*What the task requires*:
Copy all records exactly, excluding images.

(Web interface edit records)
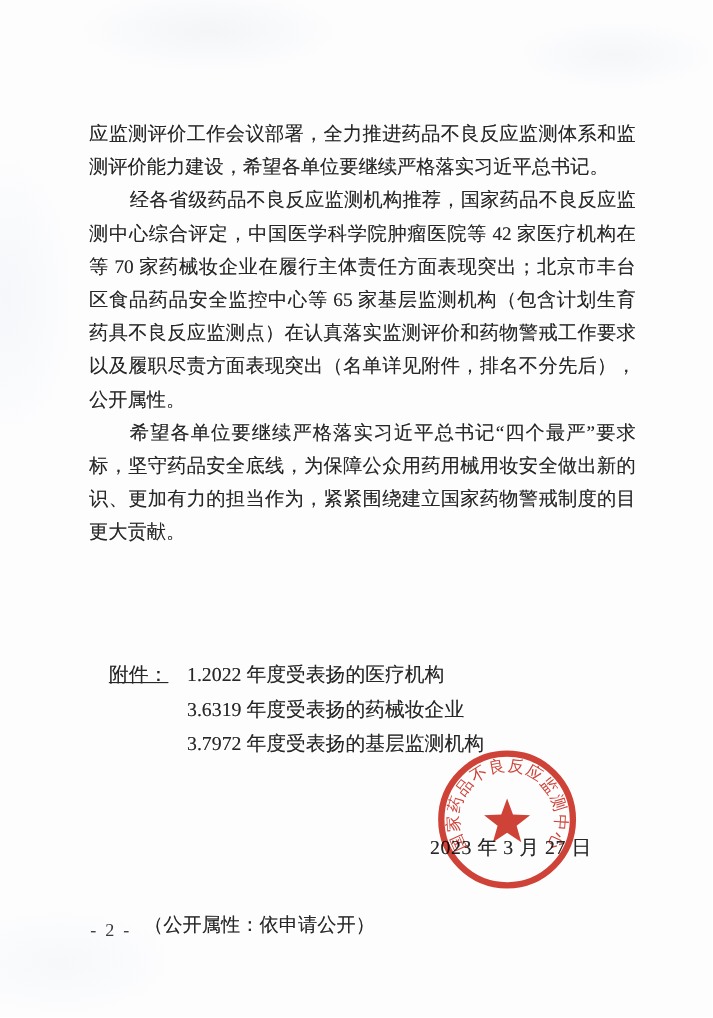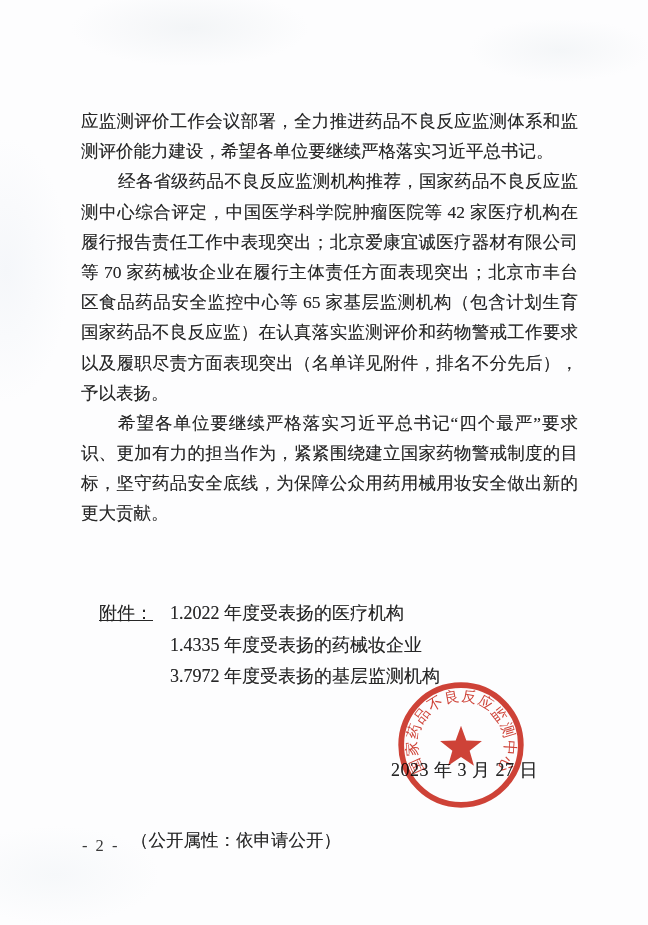"履行报告责任工作中表现突出；北京爱康宜诚医疗器材有限公司" div.line { html: <div>履行报告责任工作中表现突出；北京爱康宜诚医疗器材有限公司</div> -> none }
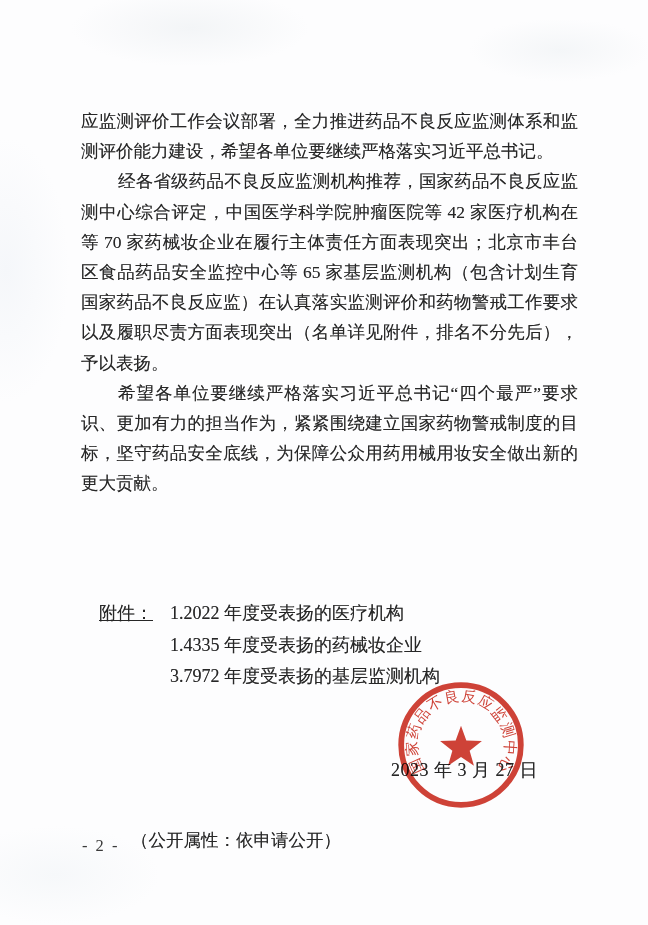"国家药品不良反应监）在认真落实监测评价和药物警戒工作要求" div.line { text: 国家药品不良反应监 -> 药具不良反应监测点 }
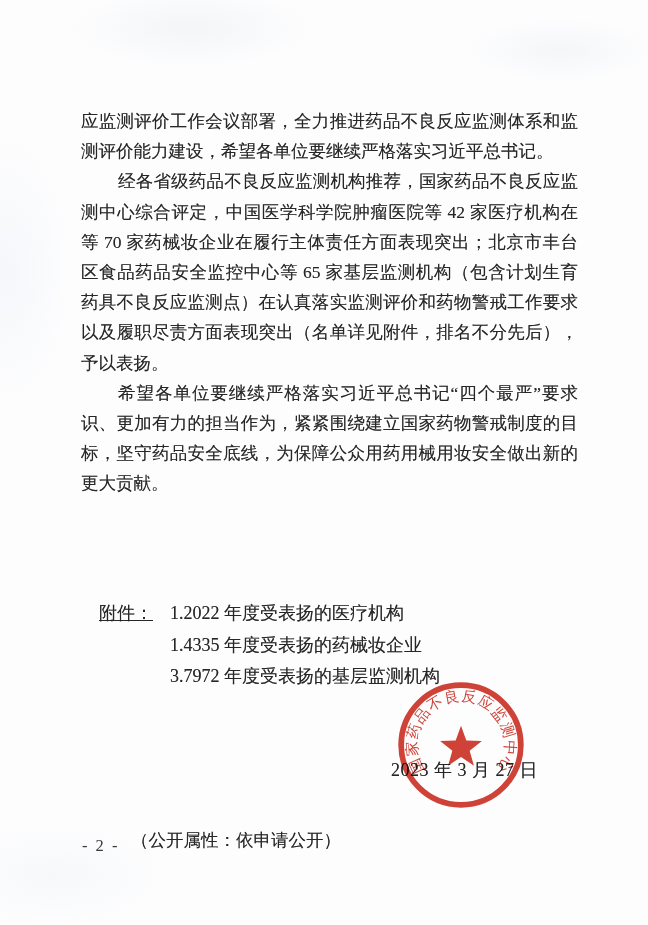"予以表扬。" div.line { text: 予以表扬 -> 公开属性 }
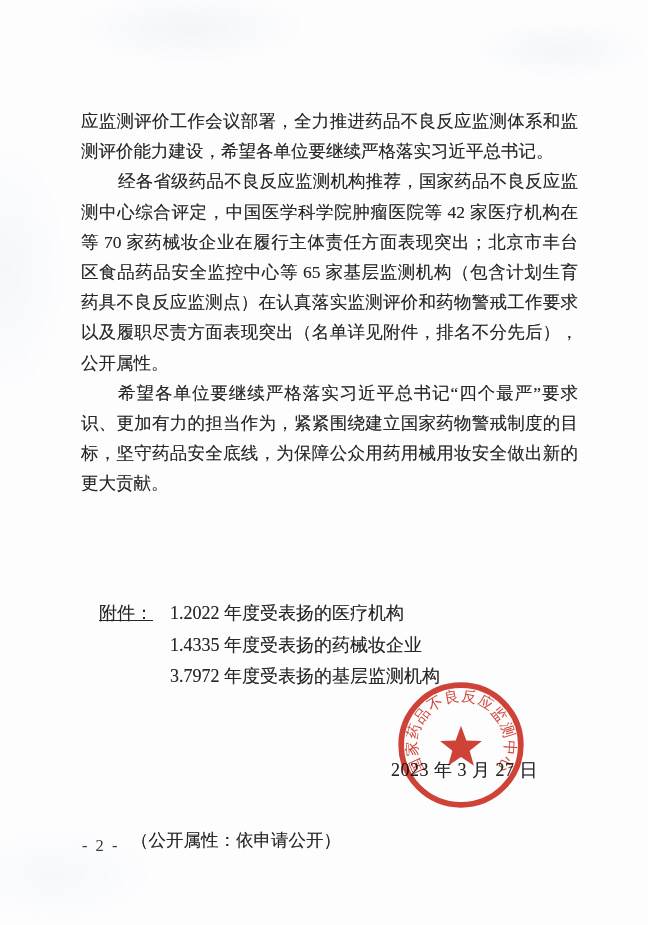"识、更加有力的担当作为，紧紧围绕建立国家药物警戒制度的目" div.line { order: before "标，坚守药品安全底线，为保障公众用药用械用妆安全做出新的" -> after "标，坚守药品安全底线，为保障公众用药用械用妆安全做出新的" }
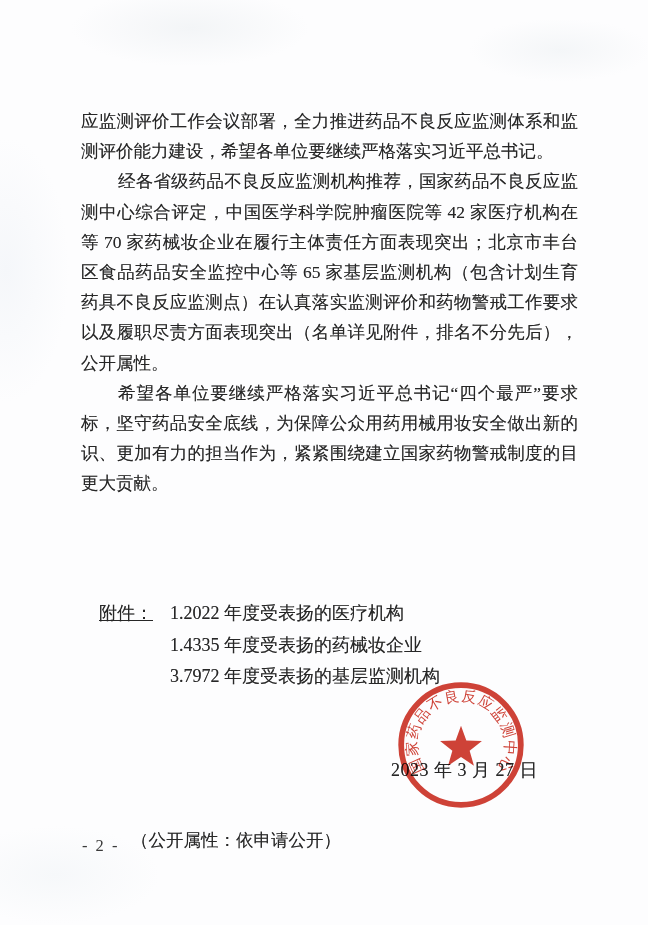"1.4335 年度受表扬的药械妆企业" div { text: 1.4335 -> 3.6319 }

*Worked solution*:
"履行报告责任工作中表现突出；北京爱康宜诚医疗器材有限公司" div.line { html: <div>履行报告责任工作中表现突出；北京爱康宜诚医疗器材有限公司</div> -> none }
"国家药品不良反应监）在认真落实监测评价和药物警戒工作要求" div.line { text: 国家药品不良反应监 -> 药具不良反应监测点 }
"予以表扬。" div.line { text: 予以表扬 -> 公开属性 }
"识、更加有力的担当作为，紧紧围绕建立国家药物警戒制度的目" div.line { order: before "标，坚守药品安全底线，为保障公众用药用械用妆安全做出新的" -> after "标，坚守药品安全底线，为保障公众用药用械用妆安全做出新的" }
"1.4335 年度受表扬的药械妆企业" div { text: 1.4335 -> 3.6319 }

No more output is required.